**Input records:**
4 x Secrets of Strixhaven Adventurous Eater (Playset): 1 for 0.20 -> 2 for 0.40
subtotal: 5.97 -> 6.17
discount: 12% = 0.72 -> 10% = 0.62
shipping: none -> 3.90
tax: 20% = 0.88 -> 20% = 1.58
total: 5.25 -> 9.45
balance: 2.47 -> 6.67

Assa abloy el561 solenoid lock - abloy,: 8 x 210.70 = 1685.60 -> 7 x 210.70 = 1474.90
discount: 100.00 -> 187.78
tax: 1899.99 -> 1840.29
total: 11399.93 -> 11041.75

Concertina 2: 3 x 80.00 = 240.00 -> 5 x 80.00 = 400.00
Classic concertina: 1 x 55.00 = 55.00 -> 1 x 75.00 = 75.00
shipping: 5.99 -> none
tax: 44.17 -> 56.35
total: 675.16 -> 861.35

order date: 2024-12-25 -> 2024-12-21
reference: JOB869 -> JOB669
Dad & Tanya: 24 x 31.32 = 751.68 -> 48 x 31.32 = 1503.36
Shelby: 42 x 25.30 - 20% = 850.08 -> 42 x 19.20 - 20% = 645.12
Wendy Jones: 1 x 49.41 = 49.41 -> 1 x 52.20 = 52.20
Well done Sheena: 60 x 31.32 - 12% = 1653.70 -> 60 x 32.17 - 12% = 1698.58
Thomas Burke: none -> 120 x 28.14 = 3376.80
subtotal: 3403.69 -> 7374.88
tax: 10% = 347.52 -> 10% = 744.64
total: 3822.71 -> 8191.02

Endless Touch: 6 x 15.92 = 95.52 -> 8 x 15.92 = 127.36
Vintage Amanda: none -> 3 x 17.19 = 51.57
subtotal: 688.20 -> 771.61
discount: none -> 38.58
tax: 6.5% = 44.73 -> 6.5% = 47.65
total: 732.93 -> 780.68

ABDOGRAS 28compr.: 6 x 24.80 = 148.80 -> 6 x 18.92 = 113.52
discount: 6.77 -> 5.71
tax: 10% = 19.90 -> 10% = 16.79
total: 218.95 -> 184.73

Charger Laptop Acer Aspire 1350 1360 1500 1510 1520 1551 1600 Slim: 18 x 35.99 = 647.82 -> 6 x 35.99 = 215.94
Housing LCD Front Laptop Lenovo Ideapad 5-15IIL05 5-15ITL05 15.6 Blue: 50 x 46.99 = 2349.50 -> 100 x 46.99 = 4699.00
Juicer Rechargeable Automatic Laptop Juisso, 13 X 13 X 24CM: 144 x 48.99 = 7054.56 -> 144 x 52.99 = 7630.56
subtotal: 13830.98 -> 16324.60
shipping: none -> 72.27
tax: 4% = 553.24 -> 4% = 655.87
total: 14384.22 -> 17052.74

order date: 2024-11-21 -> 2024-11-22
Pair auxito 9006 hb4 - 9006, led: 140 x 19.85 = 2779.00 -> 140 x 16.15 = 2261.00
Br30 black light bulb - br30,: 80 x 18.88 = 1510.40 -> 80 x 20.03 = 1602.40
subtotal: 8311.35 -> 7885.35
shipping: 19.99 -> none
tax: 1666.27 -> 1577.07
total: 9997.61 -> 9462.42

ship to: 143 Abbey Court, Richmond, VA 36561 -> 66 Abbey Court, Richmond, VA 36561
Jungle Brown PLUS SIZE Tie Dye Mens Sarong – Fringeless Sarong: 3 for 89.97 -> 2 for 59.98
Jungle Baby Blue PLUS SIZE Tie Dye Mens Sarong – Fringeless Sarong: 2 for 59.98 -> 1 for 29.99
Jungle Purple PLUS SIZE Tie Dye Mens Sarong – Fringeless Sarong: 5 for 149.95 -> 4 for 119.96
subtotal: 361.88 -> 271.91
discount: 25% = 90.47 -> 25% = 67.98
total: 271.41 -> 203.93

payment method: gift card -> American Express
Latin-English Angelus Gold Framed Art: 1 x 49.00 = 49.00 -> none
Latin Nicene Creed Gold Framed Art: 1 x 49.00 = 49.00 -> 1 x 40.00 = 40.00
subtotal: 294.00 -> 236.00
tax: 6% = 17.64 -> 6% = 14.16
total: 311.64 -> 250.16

**Problem to solve:** Set down the records again verbatim, so that each word stays as it is.

**Exercise result:**
4 x Secrets of Strixhaven Adventurous Eater (Playset): 1 for 0.20 -> 2 for 0.40
subtotal: 5.97 -> 6.17
discount: 12% = 0.72 -> 10% = 0.62
shipping: none -> 3.90
tax: 20% = 0.88 -> 20% = 1.58
total: 5.25 -> 9.45
balance: 2.47 -> 6.67

Assa abloy el561 solenoid lock - abloy,: 8 x 210.70 = 1685.60 -> 7 x 210.70 = 1474.90
discount: 100.00 -> 187.78
tax: 1899.99 -> 1840.29
total: 11399.93 -> 11041.75

Concertina 2: 3 x 80.00 = 240.00 -> 5 x 80.00 = 400.00
Classic concertina: 1 x 55.00 = 55.00 -> 1 x 75.00 = 75.00
shipping: 5.99 -> none
tax: 44.17 -> 56.35
total: 675.16 -> 861.35

order date: 2024-12-25 -> 2024-12-21
reference: JOB869 -> JOB669
Dad & Tanya: 24 x 31.32 = 751.68 -> 48 x 31.32 = 1503.36
Shelby: 42 x 25.30 - 20% = 850.08 -> 42 x 19.20 - 20% = 645.12
Wendy Jones: 1 x 49.41 = 49.41 -> 1 x 52.20 = 52.20
Well done Sheena: 60 x 31.32 - 12% = 1653.70 -> 60 x 32.17 - 12% = 1698.58
Thomas Burke: none -> 120 x 28.14 = 3376.80
subtotal: 3403.69 -> 7374.88
tax: 10% = 347.52 -> 10% = 744.64
total: 3822.71 -> 8191.02

Endless Touch: 6 x 15.92 = 95.52 -> 8 x 15.92 = 127.36
Vintage Amanda: none -> 3 x 17.19 = 51.57
subtotal: 688.20 -> 771.61
discount: none -> 38.58
tax: 6.5% = 44.73 -> 6.5% = 47.65
total: 732.93 -> 780.68

ABDOGRAS 28compr.: 6 x 24.80 = 148.80 -> 6 x 18.92 = 113.52
discount: 6.77 -> 5.71
tax: 10% = 19.90 -> 10% = 16.79
total: 218.95 -> 184.73

Charger Laptop Acer Aspire 1350 1360 1500 1510 1520 1551 1600 Slim: 18 x 35.99 = 647.82 -> 6 x 35.99 = 215.94
Housing LCD Front Laptop Lenovo Ideapad 5-15IIL05 5-15ITL05 15.6 Blue: 50 x 46.99 = 2349.50 -> 100 x 46.99 = 4699.00
Juicer Rechargeable Automatic Laptop Juisso, 13 X 13 X 24CM: 144 x 48.99 = 7054.56 -> 144 x 52.99 = 7630.56
subtotal: 13830.98 -> 16324.60
shipping: none -> 72.27
tax: 4% = 553.24 -> 4% = 655.87
total: 14384.22 -> 17052.74

order date: 2024-11-21 -> 2024-11-22
Pair auxito 9006 hb4 - 9006, led: 140 x 19.85 = 2779.00 -> 140 x 16.15 = 2261.00
Br30 black light bulb - br30,: 80 x 18.88 = 1510.40 -> 80 x 20.03 = 1602.40
subtotal: 8311.35 -> 7885.35
shipping: 19.99 -> none
tax: 1666.27 -> 1577.07
total: 9997.61 -> 9462.42

ship to: 143 Abbey Court, Richmond, VA 36561 -> 66 Abbey Court, Richmond, VA 36561
Jungle Brown PLUS SIZE Tie Dye Mens Sarong – Fringeless Sarong: 3 for 89.97 -> 2 for 59.98
Jungle Baby Blue PLUS SIZE Tie Dye Mens Sarong – Fringeless Sarong: 2 for 59.98 -> 1 for 29.99
Jungle Purple PLUS SIZE Tie Dye Mens Sarong – Fringeless Sarong: 5 for 149.95 -> 4 for 119.96
subtotal: 361.88 -> 271.91
discount: 25% = 90.47 -> 25% = 67.98
total: 271.41 -> 203.93

payment method: gift card -> American Express
Latin-English Angelus Gold Framed Art: 1 x 49.00 = 49.00 -> none
Latin Nicene Creed Gold Framed Art: 1 x 49.00 = 49.00 -> 1 x 40.00 = 40.00
subtotal: 294.00 -> 236.00
tax: 6% = 17.64 -> 6% = 14.16
total: 311.64 -> 250.16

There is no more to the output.